Mudanças na CNH e o desafio de equilibrar custo e segurança
Medida está em consulta pública e prevê tornar facultativas as aulas presenciais em autoescolas
PUBLICAÇÃO
terça-feira, 14 de outubro de 2025
Medida está em consulta pública e prevê tornar facultativas as aulas presenciais em autoescolas
Folha de Londrina 
A proposta do governo federal de mudar o processo de obtenção da primeira CNH (Carteira Nacional de Habilitação) reacende o debate sobre o equilíbrio entre democratização do acesso e segurança no trânsito. A medida está em consulta pública até o início de novembro e prevê tornar facultativas as aulas presenciais em CFCs (Centros de Formação de Condutores), popularmente chamados de autoescolas, o que poderia reduzir em até 80% o custo do documento — dos atuais R$ 3,2 mil para cerca de R$ 640.
Na semana passada, o Ministério dos Transportes publicou uma minuta com algumas das mudanças propostas pelo governo federal. Algumas regras permanecem, como a idade mínima de 18 anos para ter habilitação, assim como saber ler e escrever, possuir documento de identidade e estar inscrito no CPF.
As mudanças já começam na etapa teórica, quando o curso deixa de ser exclusividade das autoescolas. Entre as oportunidades, o candidato poderá decidir até fazer um curso on-line oferecido pelo Ministério dos Transportes.
Outra mudança a destacar é a não exigência da carga horária mínima de 20 horas-aula, como acontece atualmente. Elas seguirão sendo oferecidas pelas autoescolas, mas o candidato terá a opção de contratar um instrutor credenciado pelo Detran. O veículo utilizado nas aulas poderá ser disponibilizado pelo próprio candidato.

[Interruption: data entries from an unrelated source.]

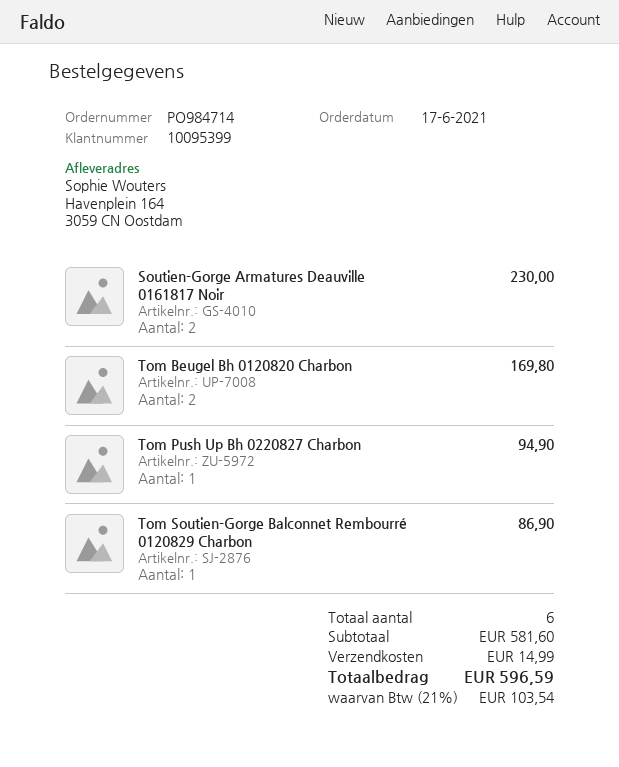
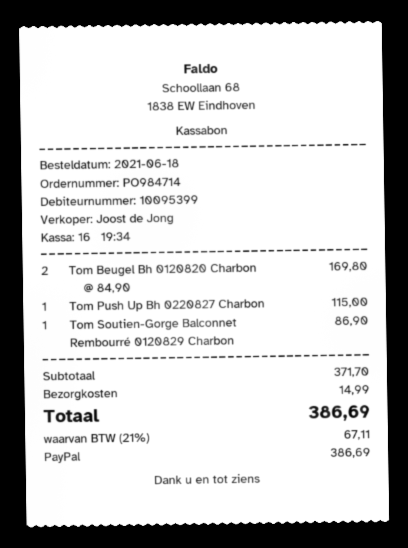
order date: 2021-06-17 -> 2021-06-18
Soutien-Gorge Armatures Deauville 0161817 Noir: 2 for 230.00 -> none
Tom Push Up Bh 0220827 Charbon: 1 for 94.90 -> 1 for 115.00
subtotal: 581.60 -> 371.70
tax: 21% = 103.54 -> 21% = 67.11
total: 596.59 -> 386.69

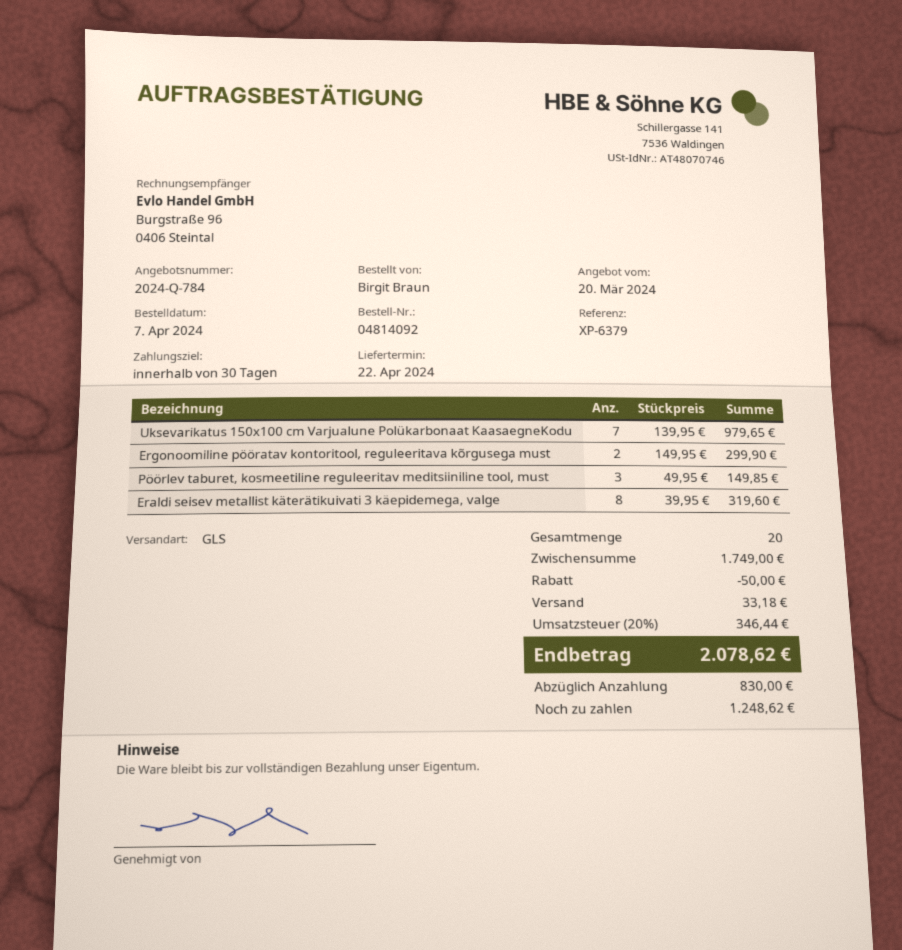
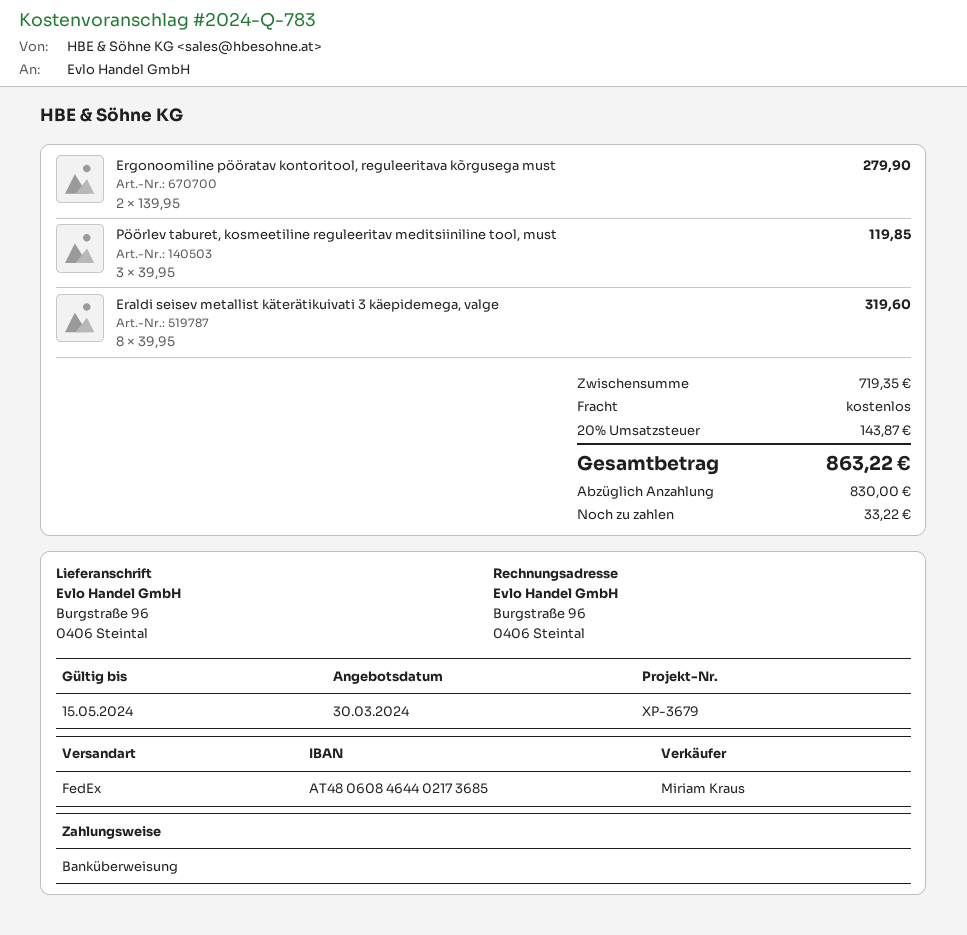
quote number: 2024-Q-784 -> 2024-Q-783
quote date: 2024-03-20 -> 2024-03-30
reference: XP-6379 -> XP-3679
shipping method: GLS -> FedEx
Uksevarikatus 150x100 cm Varjualune Polükarbonaat KaasaegneKodu: 7 x 139.95 = 979.65 -> none
Ergonoomiline pööratav kontoritool, reguleeritava kõrgusega must: 2 x 149.95 = 299.90 -> 2 x 139.95 = 279.90
Pöörlev taburet, kosmeetiline reguleeritav meditsiiniline tool, must: 3 x 49.95 = 149.85 -> 3 x 39.95 = 119.85
subtotal: 1749.00 -> 719.35
discount: 50.00 -> none
shipping: 33.18 -> 0.00
tax: 20% = 346.44 -> 20% = 143.87
total: 2078.62 -> 863.22
balance: 1248.62 -> 33.22

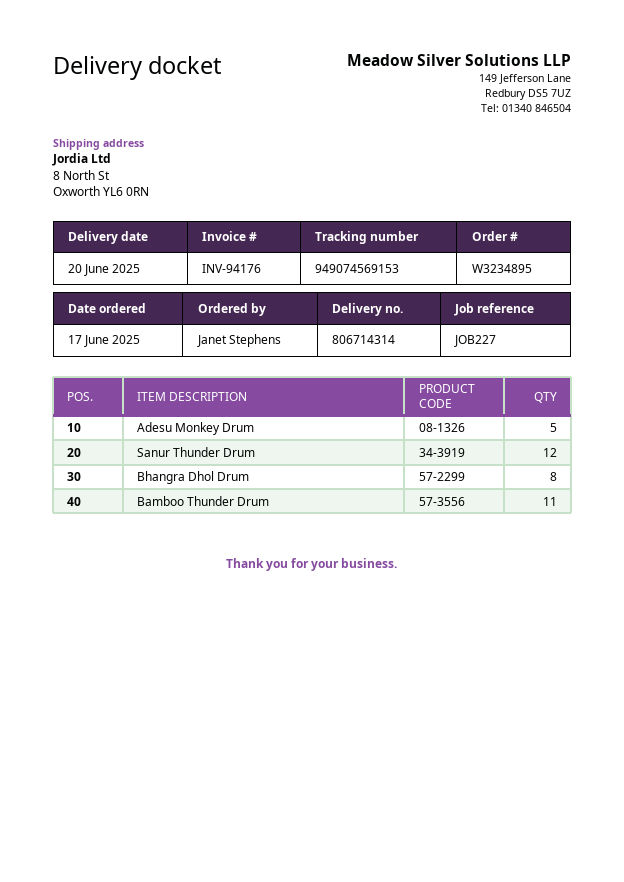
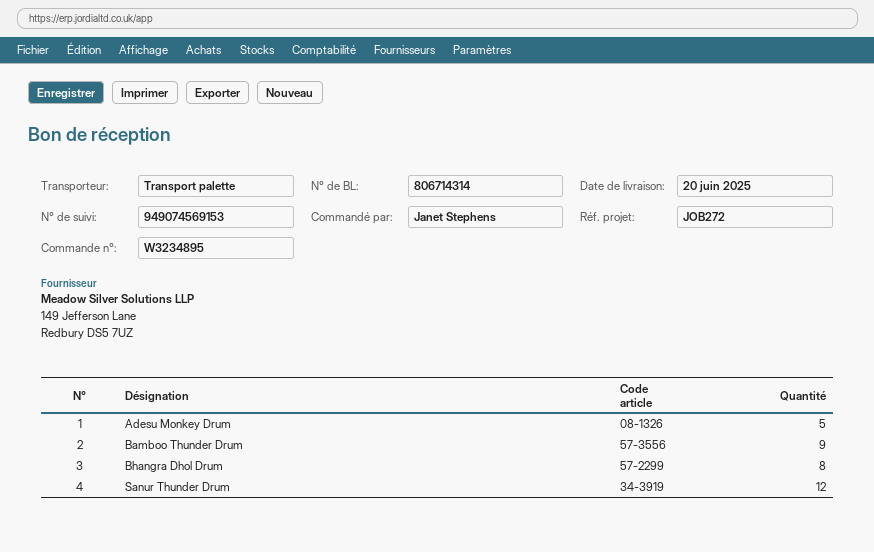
reference: JOB227 -> JOB272
Bamboo Thunder Drum: 11 -> 9

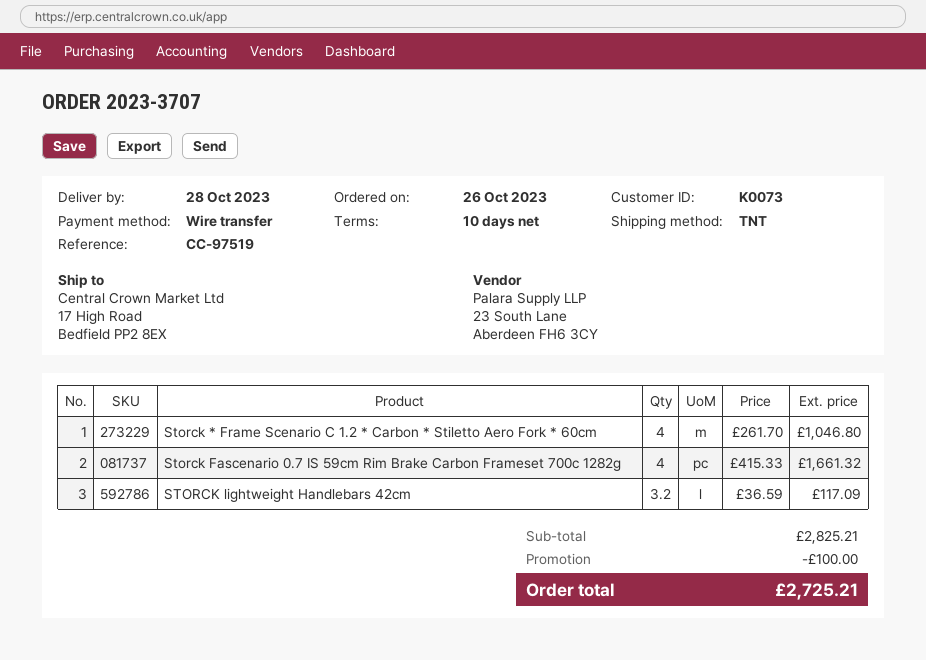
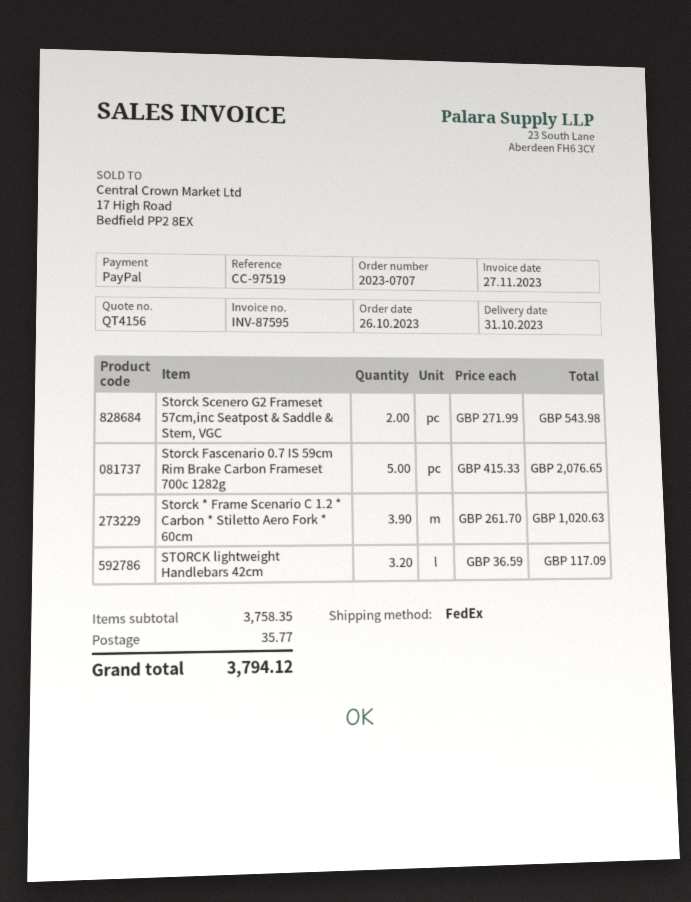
order number: 2023-3707 -> 2023-0707
delivery date: 2023-10-28 -> 2023-10-31
payment method: bank transfer -> PayPal
shipping method: TNT -> FedEx
Storck * Frame Scenario C 1.2 * Carbon * Stiletto Aero Fork * 60cm: 4 x 261.70 = 1046.80 -> 3.9 x 261.70 = 1020.63
Storck Fascenario 0.7 IS 59cm Rim Brake Carbon Frameset 700c 1282g: 4 x 415.33 = 1661.32 -> 5 x 415.33 = 2076.65
Storck Scenero G2 Frameset 57cm,inc Seatpost & Saddle & Stem, VGC: none -> 2 x 271.99 = 543.98
subtotal: 2825.21 -> 3758.35
discount: 100.00 -> none
shipping: none -> 35.77
total: 2725.21 -> 3794.12

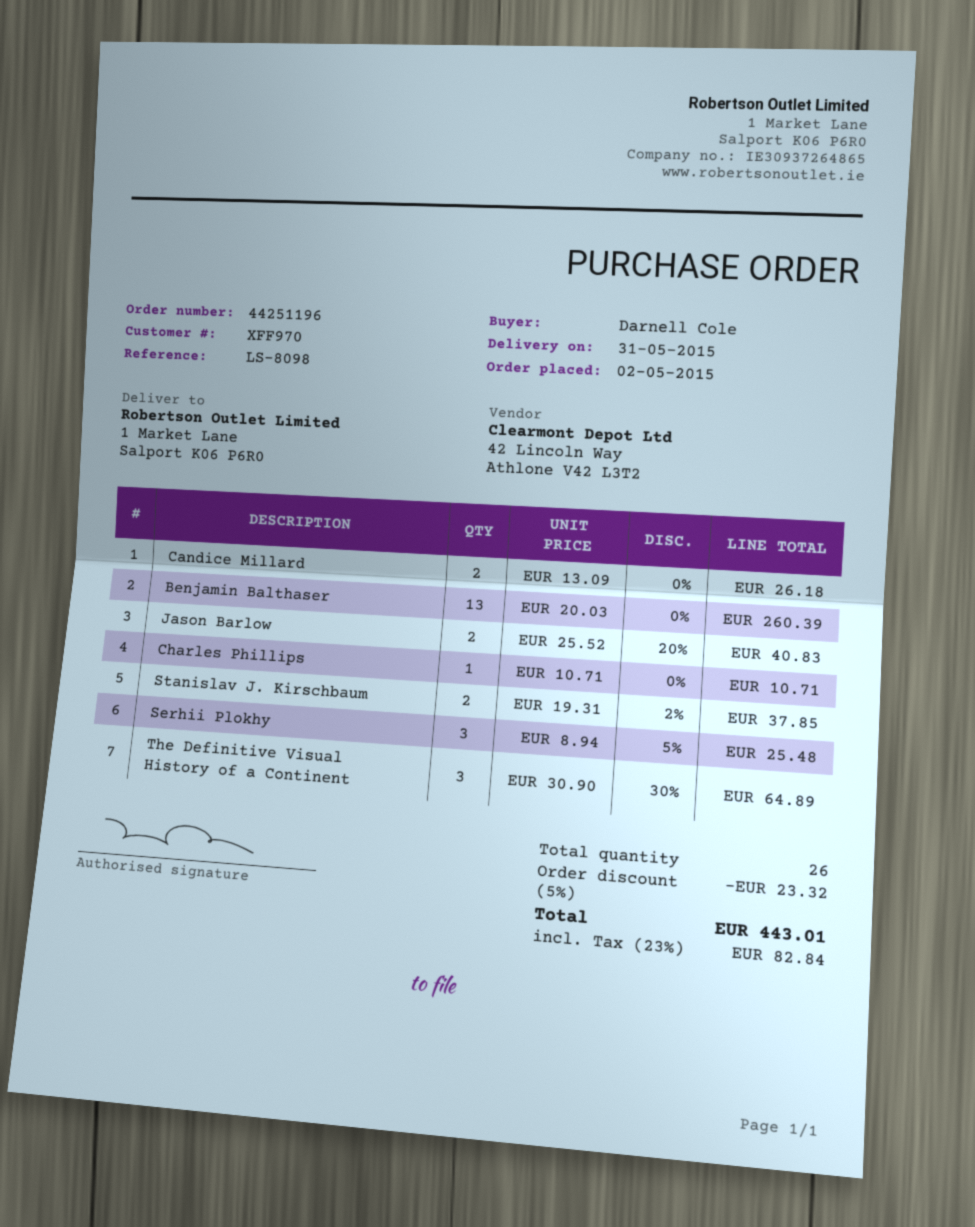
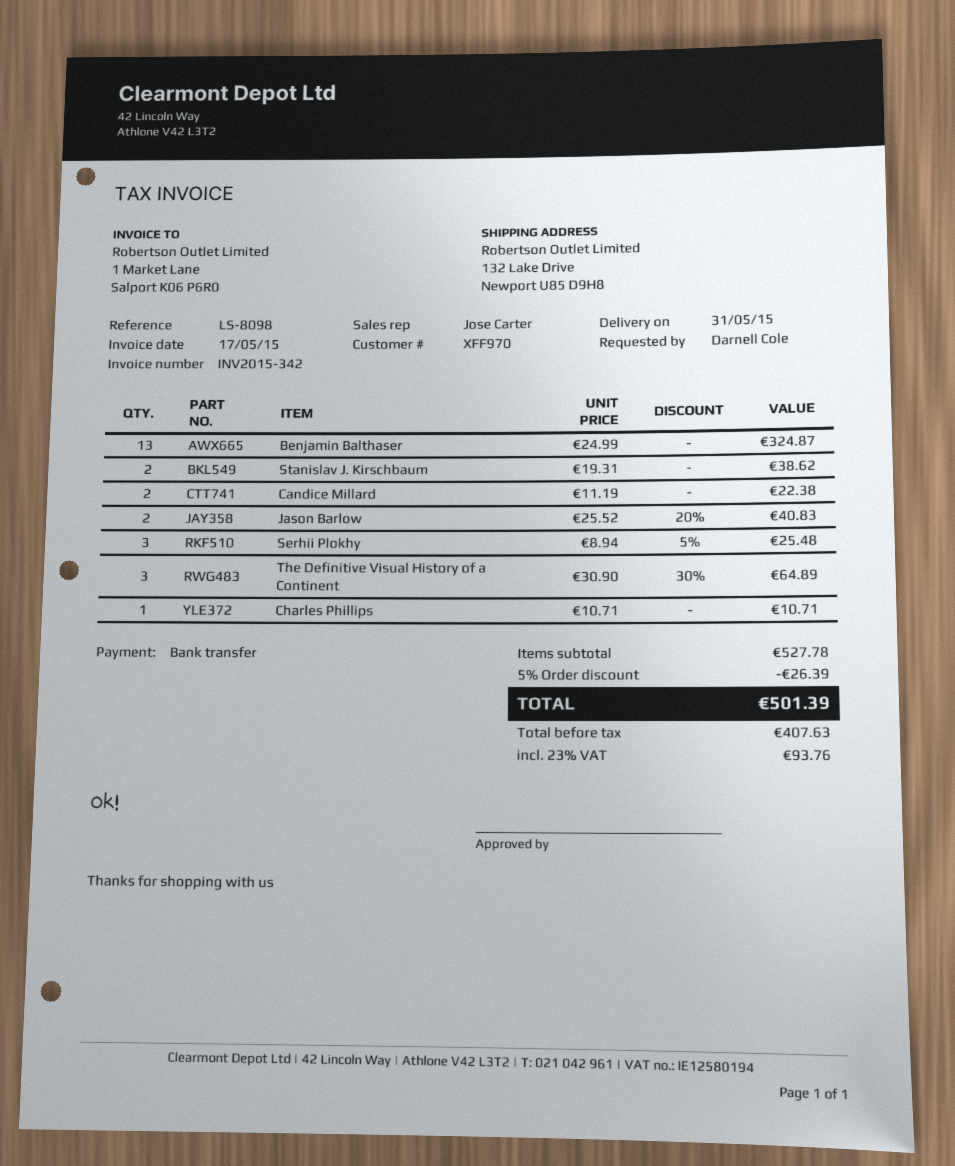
ship to: 1 Market Lane, Salport K06 P6R0 -> 132 Lake Drive, Newport U85 D9H8
Candice Millard: 2 x 13.09 = 26.18 -> 2 x 11.19 = 22.38
Benjamin Balthaser: 13 x 20.03 = 260.39 -> 13 x 24.99 = 324.87
Stanislav J. Kirschbaum: 2 x 19.31 - 2% = 37.85 -> 2 x 19.31 = 38.62
discount: 5% = 23.32 -> 5% = 26.39
tax: 23% = 82.84 -> 23% = 93.76
total: 443.01 -> 501.39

O alto valor para tirar a CNH é uma das justificativas da mudança, assim como o fato de que a exigência da preparação em autoescolas não está inibindo o alto número de pessoas não habilitadas dirigindo pelas ruas e estradas brasileiras.
Em 2024, mais de 900 mil infrações por dirigir sem CNH foram registradas em todo o país, justifica o Ministério dos Transportes. Somente até setembro deste ano, já foram quase 800 mil infrações. Ainda em nível nacional, 20 milhões de pessoas dirigem sem habilitação, de acordo com a Senatran (Secretaria Nacional de Trânsito).
Em Londrina, em 2024, a CMTU (Companhia Municipal de Trânsito e Urbanização) autuou 672 motoristas que circulavam pelas ruas da cidade sem habilitação. Neste ano, nos primeiros nove meses, esse número foi quase 5% maior sobre o mesmo período de 2024, totalizando 515 multas aplicadas a condutores inabilitados.
Ao tornar facultativas as aulas em CFCs (Centro de Formação de Condutores), o valor pago para tirar o documento deverá cair em 80%. A medida, no entanto, desagradou os proprietários de autoescolas que vislumbram a queda na qualidade da formação dos motoristas e a crise econômica no setor caso o projeto seja aprovado conforme o texto apresentado.
Cálculos da Senatran apontam que, no Paraná, o cidadão que pretende tirar a primeira habilitação precisa trabalhar, em média, quase quatro meses para arcar com os custos do processo. É o 14º estado brasileiro onde mais se demora para conseguir o dinheiro necessário para a emissão da CNH. No topo do ranking está o Acre, seguido pela Bahia, Amazonas, Maranhão e Pernambuco.
Tornar a CNH mais acessível é uma alternativa interessante, mas essa mudança não pode resultar em mais imprudências nas ruas e nas estradas. A consulta pública aberta pelo Ministério dos Transportes é uma oportunidade importante para que os cidadãos se posicionem e debatam com responsabilidade o tema.